Linearized bovine papillomavirus type 1 (BPV-1) DNA was introduced into mouse C127 cells, where it recircularized and replicated as an intact monomeric, extrachromosomal circular form in the resulting transformants. These cells contained a mixture of complex high molecular weight forms that were converted to a linear form of approximately BPV-1 size upon digestion with an enzyme that cuts once within the BPV-1 genome. Further analysis of one of these cell lines revealed that these high molecular weight forms consisted of two components.
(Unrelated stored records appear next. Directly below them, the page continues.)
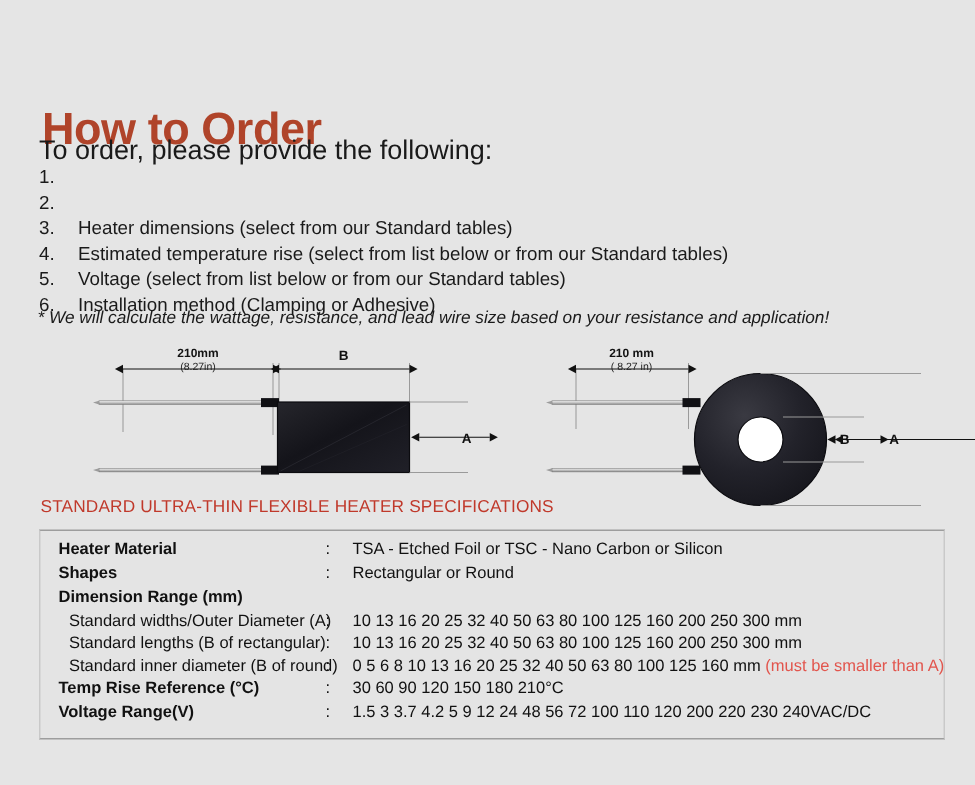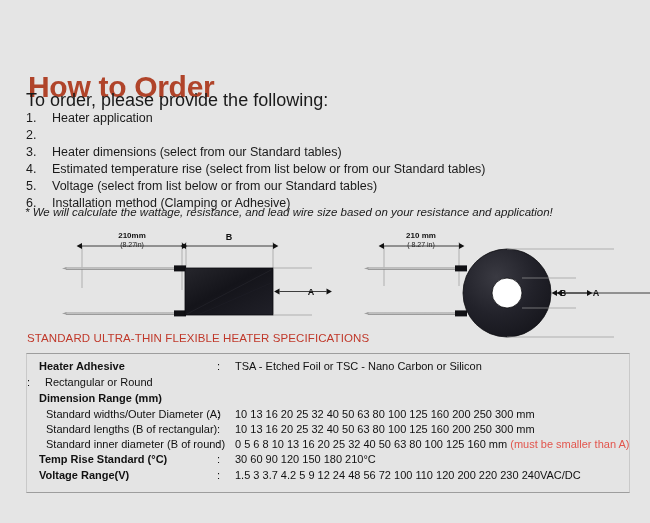--- a/index.html
+++ b/index.html
@@ -177,7 +177,6 @@
   <div class="order-list">
     <div class="order-item">
       <span class="order-num">1.</span>
-      <span class="order-text">Heater application</span>
     </div>
     <div class="order-item">
       <span class="order-num">2.</span>

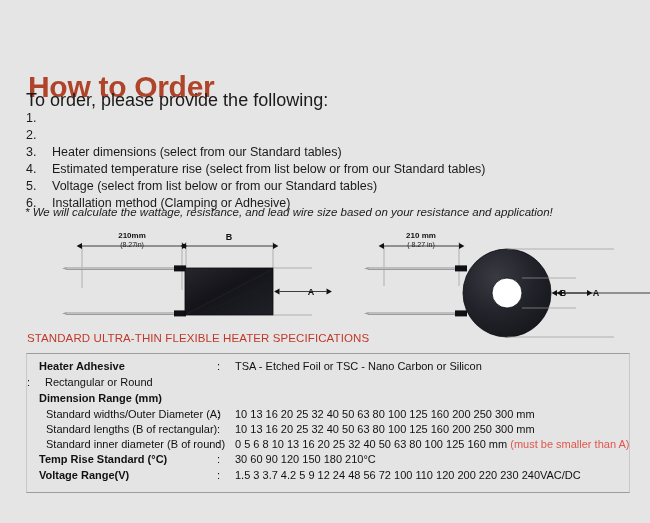--- a/index.html
+++ b/index.html
@@ -299,7 +299,7 @@
     <div class="spec-pad-top"></div>
 
     <div class="spec-row tall">
-      <span class="spec-label">Heater Adhesive</span>
+      <span class="spec-label">Heater Material</span>
       <span class="spec-colon">:</span>
       <span class="spec-value"><span>TSA  - Etched Foil  or  TSC - Nano Carbon  or  Silicon</span><span class="note"></span></span>
     </div>

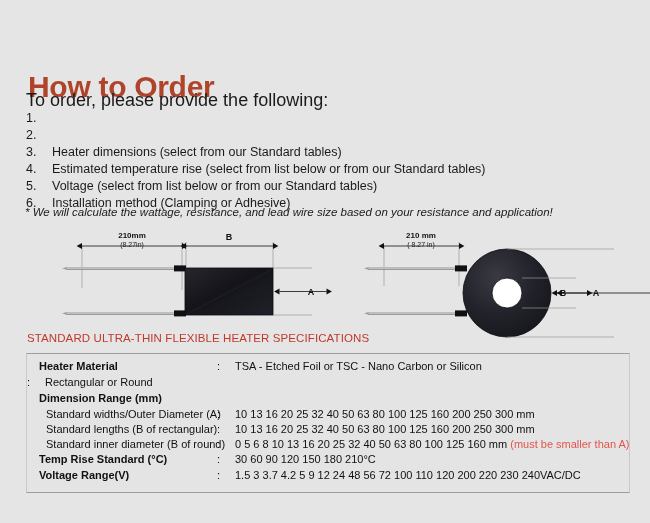--- a/index.html
+++ b/index.html
@@ -305,6 +305,7 @@
     </div>
 
     <div class="spec-row tall">
+      <span class="spec-label">Shapes</span>
       <span class="spec-colon">:</span>
       <span class="spec-value"><span>Rectangular or Round</span><span class="note"></span></span>
     </div>

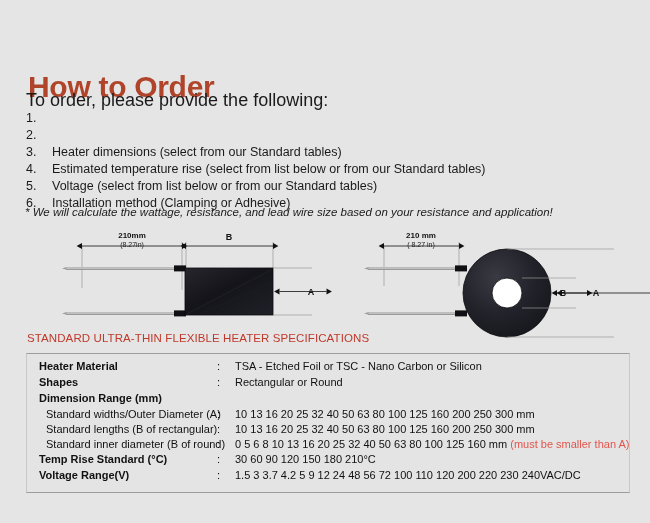--- a/index.html
+++ b/index.html
@@ -335,7 +335,7 @@
     </div>
 
     <div class="spec-row tall">
-      <span class="spec-label">Temp Rise Standard (°C)</span>
+      <span class="spec-label">Temp Rise Reference (°C)</span>
       <span class="spec-colon">:</span>
       <span class="spec-value"><span>30  60  90  120  150  180  210°C</span><span class="note"></span></span>
     </div>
One was detected on agarose gels as a diffuse smear of slow-migrating material representing linear forms that were tightly associated with host chromosomes, probably by integration. The second component was composed of discrete-sized oligomeric open and supercoiled extrachromosomal circular forms of up to approximately 48 × 10 3 base-pairs (6 tandemly linked BPV-1 genomes) in size. No catenated (interlocked) forms could be detected.